In the first chunk of code (Θ,ϕ) are created and translated to Cartesian coordinates, effectively a discritization of the unit circle in the R^3. This allows me then to create the x vectors (xyz above) used to calculate the Rayleigh Quotients (rqs above) at each discritization point, the r(Θ,ϕ) of the spherical coordinates.

Though, now that I have the radial distance I am not sure how to again recreate x, y, z properly for a meshgrid to plot as a surface. This might be out of the realm of StackOverflow and more for Math.Stack, but I am also not sure if this plot should end up being a "warped plane" or a "warped sphere".

In this SO answer, linked above too, I think the answer lies though. In the chunk of code

theta, phi = np.linspace(0, 2 * np.pi, 40), np.linspace(0, np.pi, 40)
THETA, PHI = np.meshgrid(theta, phi)
R = np.cos(PHI**2)
X = R * np.sin(PHI) * np.cos(THETA)
Y = R * np.sin(PHI) * np.sin(THETA)
Z = R * np.cos(PHI)

R here I assume refers to the radial distance, though, this R is in a mesh when x, y, z are calculated. I have tried to reshape rqs above to the same dimension, but the values of the rqs do not line up with the subsequent grid and as a result produces obviously wrong plots.

I almost need a way to tie in the creation of the meshgrid with the calculation of the x. But the calculation seems to complex to be applied directly to the meshgrid..

How can I produce the spherical coordinates based plot given the radial distances?

---

EDIT: After some more searching I found this MatLab code which produces the desired plot, though I would still like to reproduce this in Python. I would like to say this MatLab code provides an overview of how to implement this in Python, but it seems to be some very old and esoteric code. Here is the plot(s) it produces

Answer 1

I don't know about the math or the Rayleigh Quotient but from what I gather, you want to calculate rqs as a function of the points of the unit sphere. For that, I would recommend to use meshgrid to generate value pairs for all Θ and ϕ. Then, since your matrix formula is defined for cartesian rather than spherical coordinates, I would convert my mesh to that and insert into the formula.

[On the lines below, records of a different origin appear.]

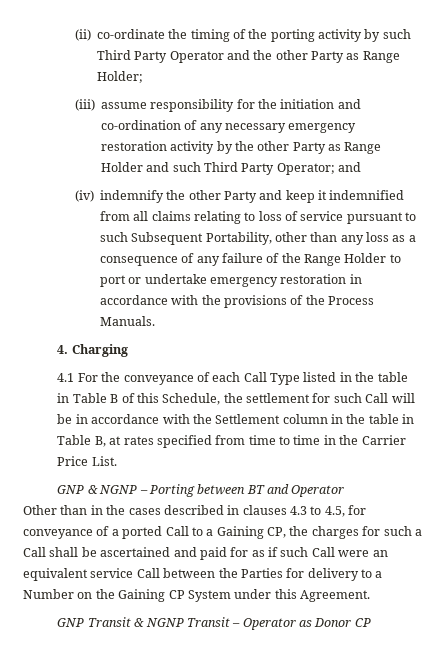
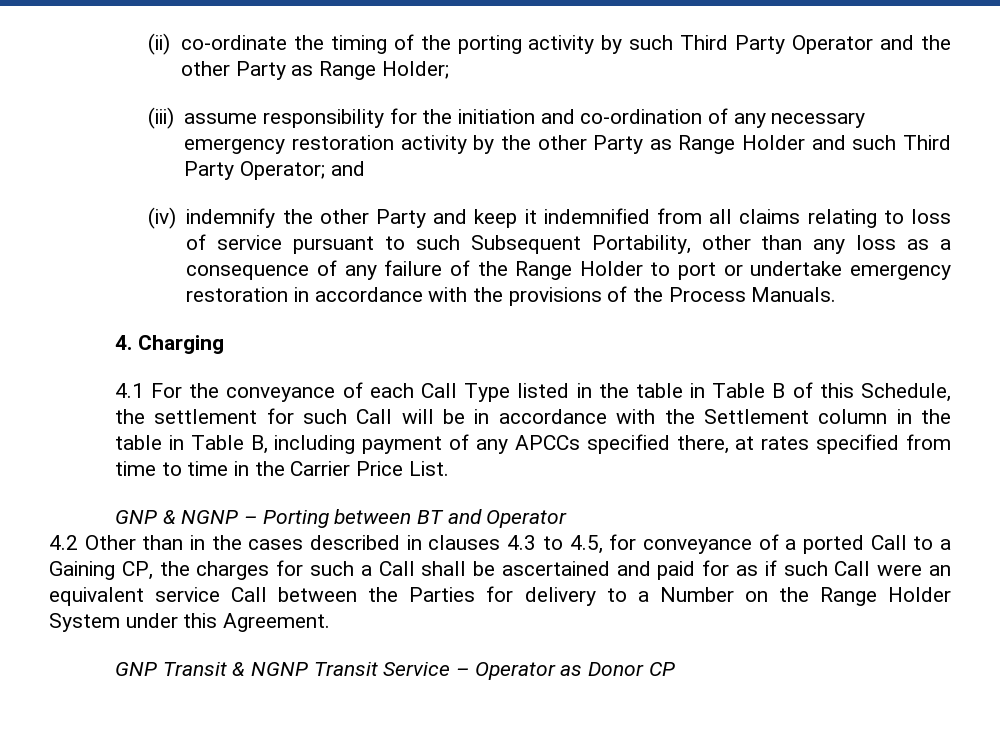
- 4.1 For the conveyance of each Call Type listed in the table in Table B of this Schedule, the settlement for such Call will be in accordance with the Settlement column in the table in Table B, at rates specified from time to time in the Carrier Price List.
+ 4.1 For the conveyance of each Call Type listed in the table in Table B of this Schedule, the settlement for such Call will be in accordance with the Settlement column in the table in Table B, including payment of any APCCs specified there, at rates specified from time to time in the Carrier Price List.
- Other than in the cases described in clauses 4.3 to 4.5, for conveyance of a ported Call to a Gaining CP, the charges for such a Call shall be ascertained and paid for as if such Call were an equivalent service Call between the Parties for delivery to a Number on the Gaining CP System under this Agreement.
+ 4.2 Other than in the cases described in clauses 4.3 to 4.5, for conveyance of a ported Call to a Gaining CP, the charges for such a Call shall be ascertained and paid for as if such Call were an equivalent service Call between the Parties for delivery to a Number on the Range Holder System under this Agreement.
- GNP Transit & NGNP Transit – Operator as Donor CP
+ GNP Transit & NGNP Transit Service – Operator as Donor CP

Then, finally, the result can be illustrated, using plot_surface on the unit sphere, where the (scaled) RQS data are used for facecolor:

import numpy as np
import scipy.linalg
from mpl_toolkits.mplot3d import Axes3D
from matplotlib import cm
import matplotlib.pyplot as plt

# The matrix for completness
A = np.matrix([[4,3,4], [3,1,3], [4,3,4]])
A = scipy.linalg.hessenberg(A)

num_points = 25
theta = np.linspace(0, 2 * np.pi, num_points)
phi = np.linspace(0, np.pi, num_points)

THETA, PHI = np.meshgrid(theta, phi)

X = np.sin(PHI) * np.cos(THETA)
Y = np.sin(PHI) * np.sin(THETA)
Z = np.cos(PHI)

# Calculate RQS for points on unit sphere:
RQS = np.empty(PHI.shape)
for theta_pos, phi_pos in itertools.product(range(num_points), range(num_points)):
    x = np.array([X[theta_pos, phi_pos],
                  Y[theta_pos, phi_pos],
                  Z[theta_pos, phi_pos]])
    RQS[theta_pos, phi_pos] = np.dot(x, np.dot(A, np.conj(x).T))

# normalize in range 0..1
maxRQS = abs(RQS).max()
N = (RQS+maxRQS)/(2*maxRQS)

fig = plt.figure()
ax = fig.gca(projection='3d')
surf = ax.plot_surface(
    X, Y, Z, rstride=1, cstride=1,
    facecolors=cm.jet(N),
    linewidth=0, antialiased=False, shade=False)
plt.show()

This gives the following result, which seems to agree with theMatlab contours plot in the OP.

Note that there may be better ways (vectorized) to convert the X, Y, and Z meshes to vectors, but the main execution time seems to be in the plottting anyway, so I won't spend the time trying to figure out exactly how.